Ecological site-based assessments of wind and water erosion: Informing accelerated soil erosion management in rangelands

TitleEcological site-based assessments of wind and water erosion: Informing accelerated soil erosion management in rangelands
Publication TypeJournal Article
Year of Publication2014
AuthorsWebb N, Herrick JE, Duni D
JournalEcological Applications
Volume24
Issue6
Start Page1405
Pagination1405-1420
Date Published09/2014
ARIS Log Number296508
Keywordsaccelerated soil erosion, aeolian, agriculture, anthropogenic dust, dryland, land use change, state-and-transisiton models, sustainability, threshold
Abstract

This paper explores how soil erosion assessments structured across ecological sites can inform systems for managing accelerated soil erosion in rangelands. We evaluated wind and water erosion rates for five ecological sites in southern New Mexico, USA, using monitoring data and rangeland-specific wind and water erosion models. Our results show that wind and water erosion can be highly variable within and among ecological sites. Plots in shrub-encroached and shrub-dominated states were consistently susceptible to both wind and water erosion. However, grassland plots and plots with a grass-succulent mix had a high indicated susceptibility to wind and water erosion respectively. Vegetation thresholds for controlling erosion are identified that transcend the ecological sites and their respective states. The thresholds define vegetation cover levels at which rapid (exponential) increases in erosion rates begin to occur, suggesting that erosion in the study ecosystem can be effectively controlled when bare ground cover is <20% of a site or total ground cover is >50%. Similarly, our results show that erosion can be controlled when the cover of canopy interspaces >50 cm in length reaches ~50%, the cover of canopy interspaces >100 cm in length reaches ~35% or the cover of canopy interspaces >150 cm in length reaches ~20%. This process-based understanding can be applied, along with knowledge of the differential sensitivity of vegetation states, to improve erosion management systems.
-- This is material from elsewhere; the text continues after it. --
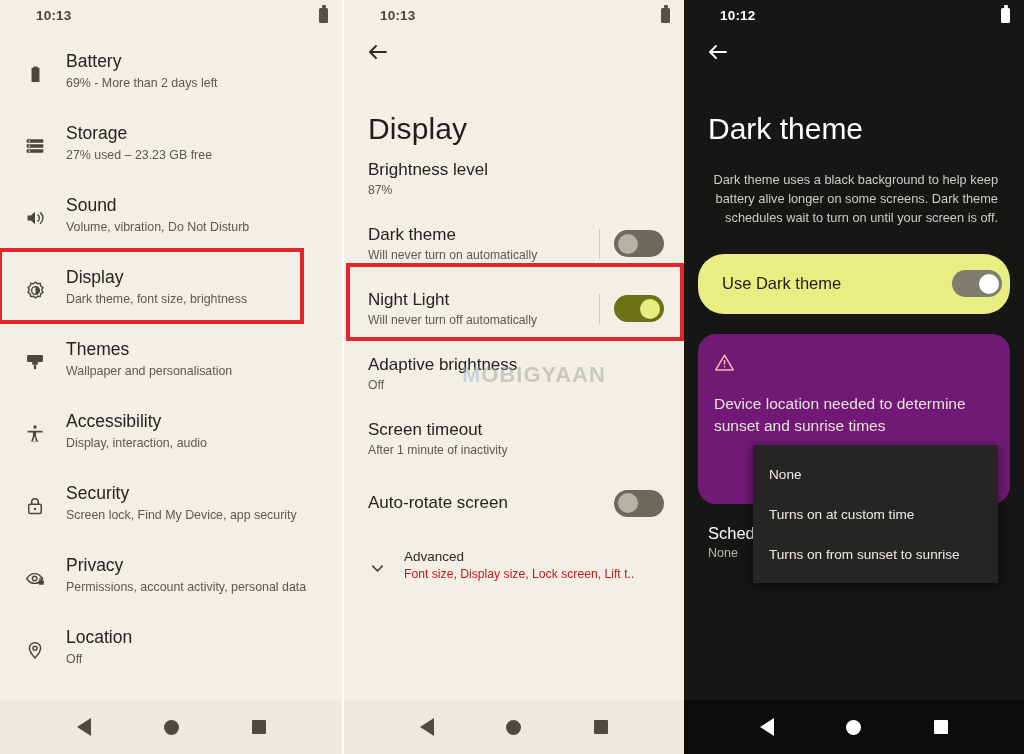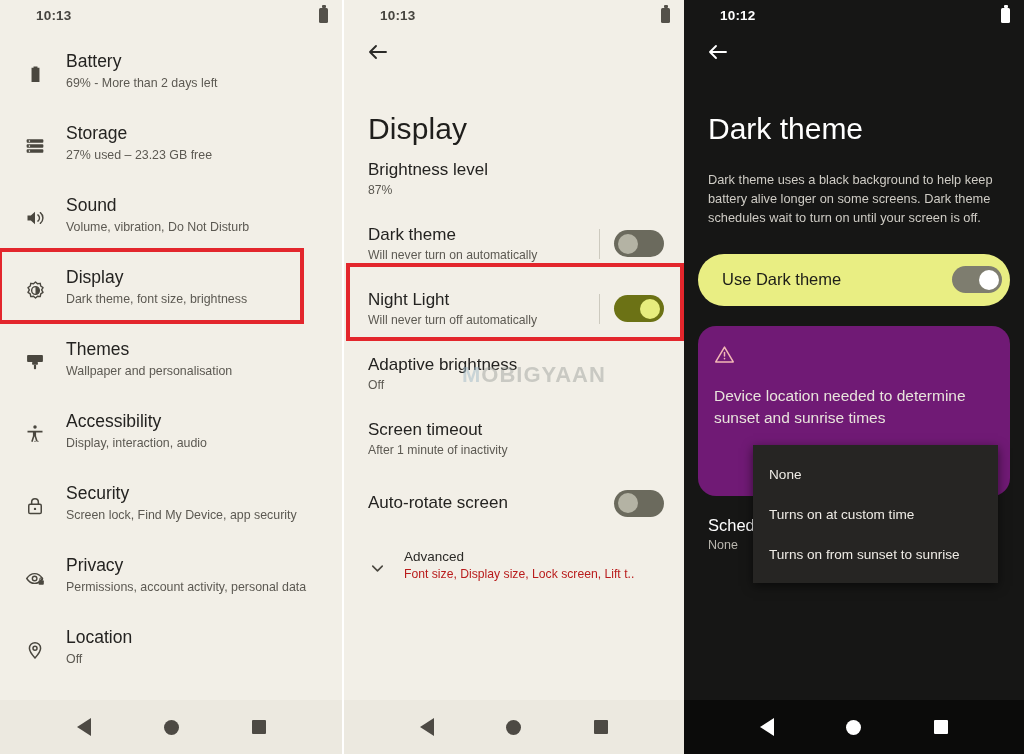"Dark theme uses a black" .ddesc { text-align: none -> right }
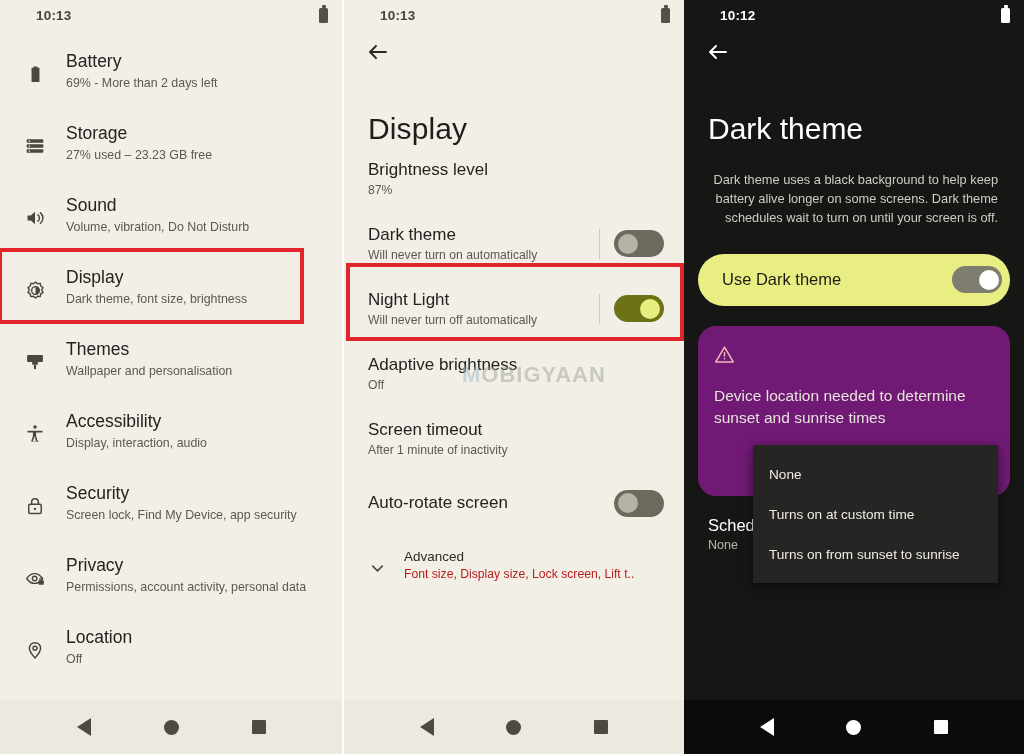"Use Dark theme" .yellowcard { height: 52px -> 60px }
Land use and management activities that alter cover levels such that they cross thresholds, and/or drive vegetation state changes, may increase the susceptibility of sites to erosion. Land use impacts that are constrained within the natural variability of sites should not result in accelerated soil erosion. Evaluating land condition against the erosion thresholds and natural variability of ecological sites will enable improved identification of where and when accelerated soil erosion occurs and the development of practical management solutions.